Problem: Copy all the lines of the data that include the word "serif".

(Web page revision data)
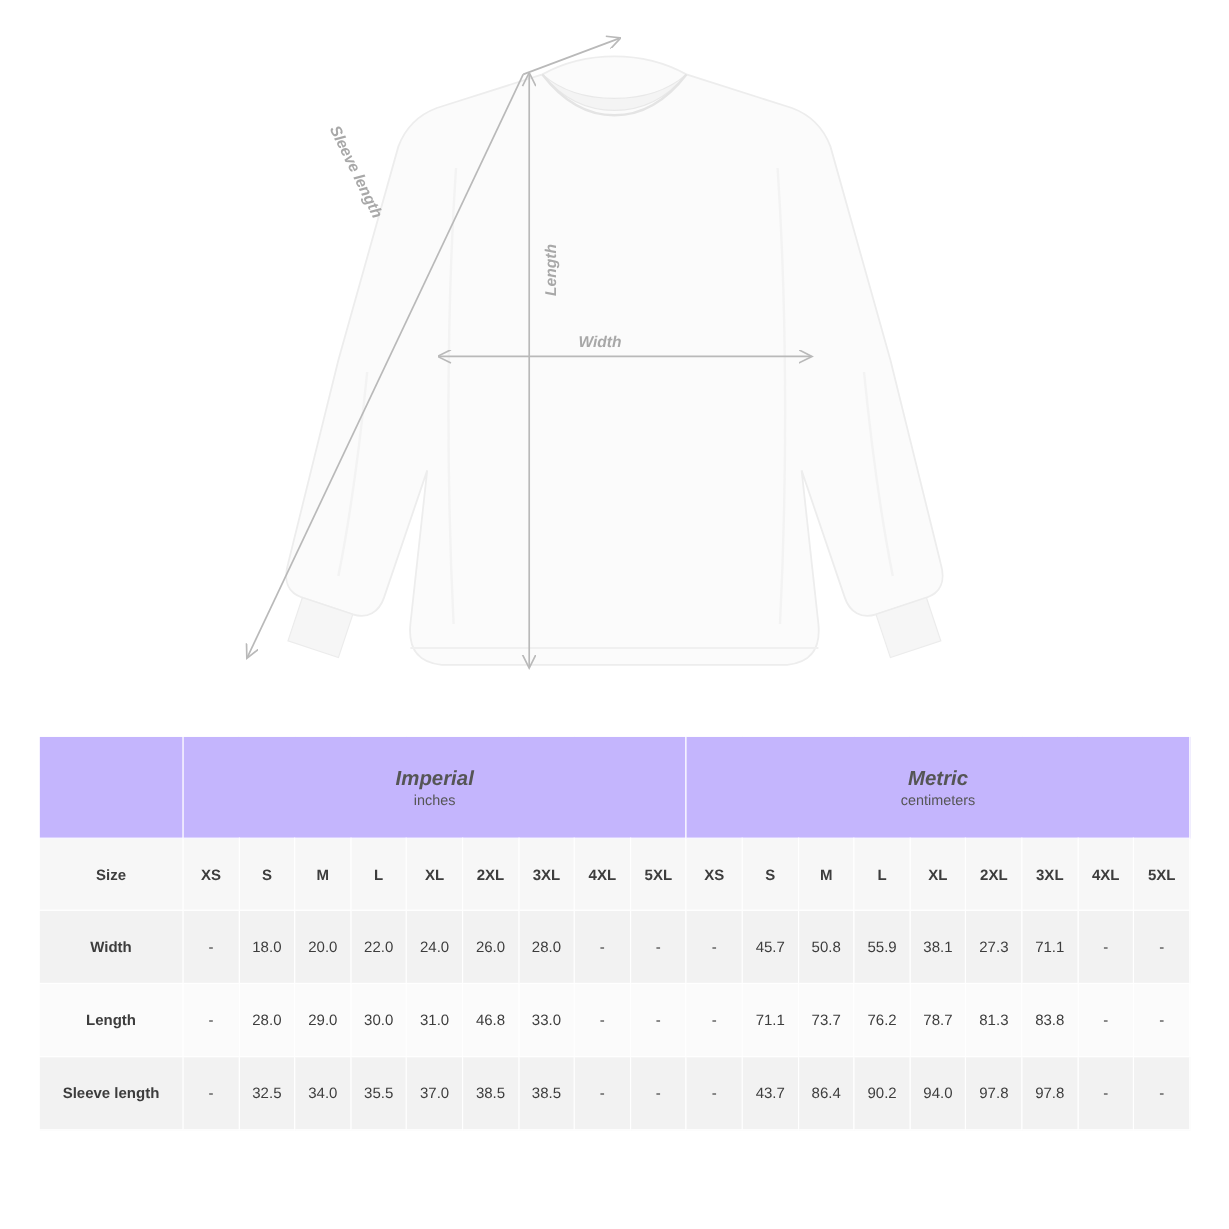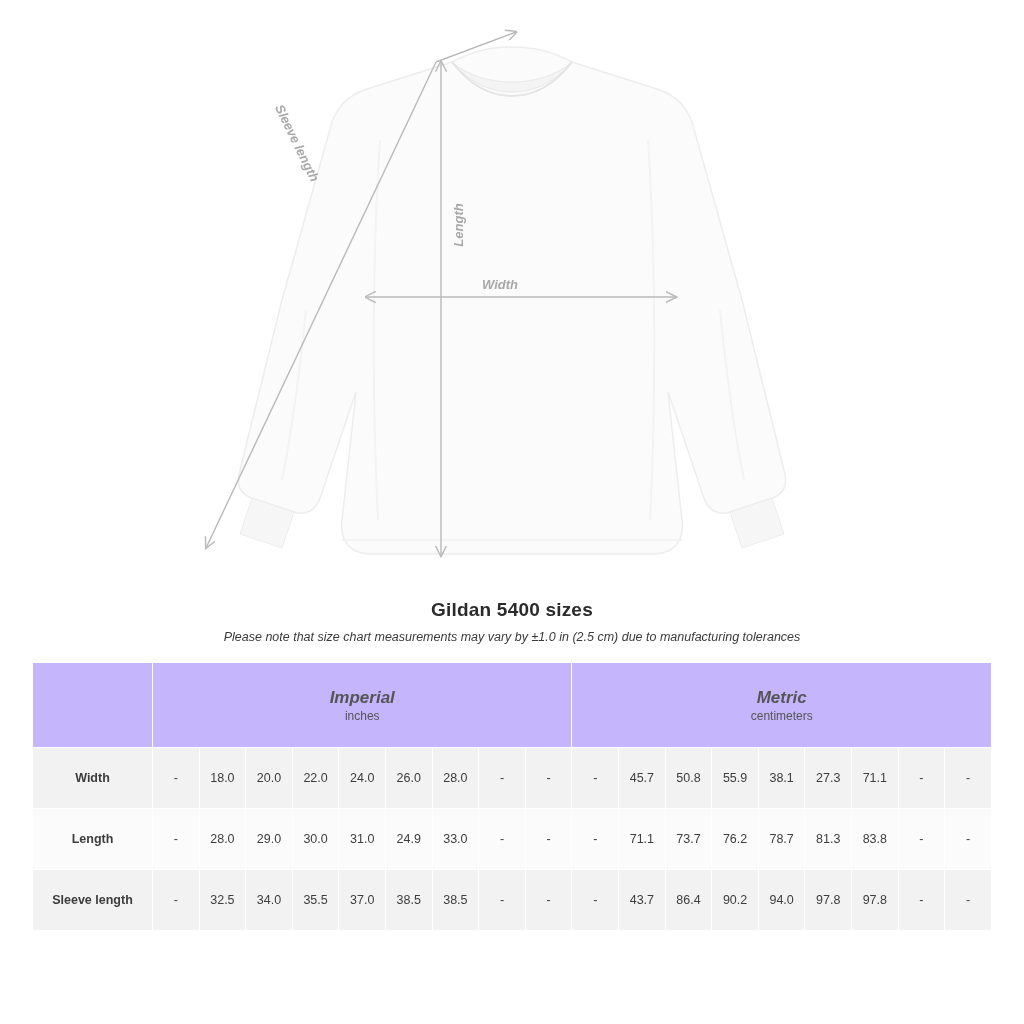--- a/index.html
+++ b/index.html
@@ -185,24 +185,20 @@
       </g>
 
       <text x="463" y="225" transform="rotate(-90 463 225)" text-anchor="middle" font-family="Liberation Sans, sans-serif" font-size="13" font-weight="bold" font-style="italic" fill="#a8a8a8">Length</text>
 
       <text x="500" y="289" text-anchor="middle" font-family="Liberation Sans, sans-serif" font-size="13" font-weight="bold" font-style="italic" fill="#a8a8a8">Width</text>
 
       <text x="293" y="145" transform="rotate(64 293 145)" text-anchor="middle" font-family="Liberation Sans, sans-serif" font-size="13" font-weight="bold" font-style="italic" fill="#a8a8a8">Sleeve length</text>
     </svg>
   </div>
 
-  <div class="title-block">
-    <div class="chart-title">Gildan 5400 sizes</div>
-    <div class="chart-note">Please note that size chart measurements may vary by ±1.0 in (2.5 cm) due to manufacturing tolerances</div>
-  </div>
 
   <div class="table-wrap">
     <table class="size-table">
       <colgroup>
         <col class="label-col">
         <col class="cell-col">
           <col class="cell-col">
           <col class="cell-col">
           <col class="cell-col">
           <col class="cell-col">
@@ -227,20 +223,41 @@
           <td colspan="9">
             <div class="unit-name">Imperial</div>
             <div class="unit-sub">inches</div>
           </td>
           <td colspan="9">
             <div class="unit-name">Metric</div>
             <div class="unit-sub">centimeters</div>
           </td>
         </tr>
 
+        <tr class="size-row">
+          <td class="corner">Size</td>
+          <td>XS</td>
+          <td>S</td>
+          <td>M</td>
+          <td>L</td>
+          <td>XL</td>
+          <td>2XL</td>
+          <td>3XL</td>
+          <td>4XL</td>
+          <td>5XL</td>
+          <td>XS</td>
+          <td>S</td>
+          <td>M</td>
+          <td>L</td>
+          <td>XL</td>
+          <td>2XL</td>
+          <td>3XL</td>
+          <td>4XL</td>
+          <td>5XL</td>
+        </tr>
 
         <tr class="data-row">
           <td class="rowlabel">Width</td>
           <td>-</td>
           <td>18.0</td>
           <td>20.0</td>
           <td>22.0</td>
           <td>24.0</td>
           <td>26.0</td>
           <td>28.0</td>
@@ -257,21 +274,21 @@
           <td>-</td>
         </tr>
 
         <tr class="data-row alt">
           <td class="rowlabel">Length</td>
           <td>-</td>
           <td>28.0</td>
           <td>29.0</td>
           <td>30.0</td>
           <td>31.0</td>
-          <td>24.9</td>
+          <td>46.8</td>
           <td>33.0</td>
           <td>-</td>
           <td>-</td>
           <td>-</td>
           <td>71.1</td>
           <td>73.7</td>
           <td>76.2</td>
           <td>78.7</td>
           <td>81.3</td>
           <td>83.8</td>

Response to the task:
       <text x="463" y="225" transform="rotate(-90 463 225)" text-anchor="middle" font-family="Liberation Sans, sans-serif" font-size="13" font-weight="bold" font-style="italic" fill="#a8a8a8">Length</text>
       <text x="500" y="289" text-anchor="middle" font-family="Liberation Sans, sans-serif" font-size="13" font-weight="bold" font-style="italic" fill="#a8a8a8">Width</text>
       <text x="293" y="145" transform="rotate(64 293 145)" text-anchor="middle" font-family="Liberation Sans, sans-serif" font-size="13" font-weight="bold" font-style="italic" fill="#a8a8a8">Sleeve length</text>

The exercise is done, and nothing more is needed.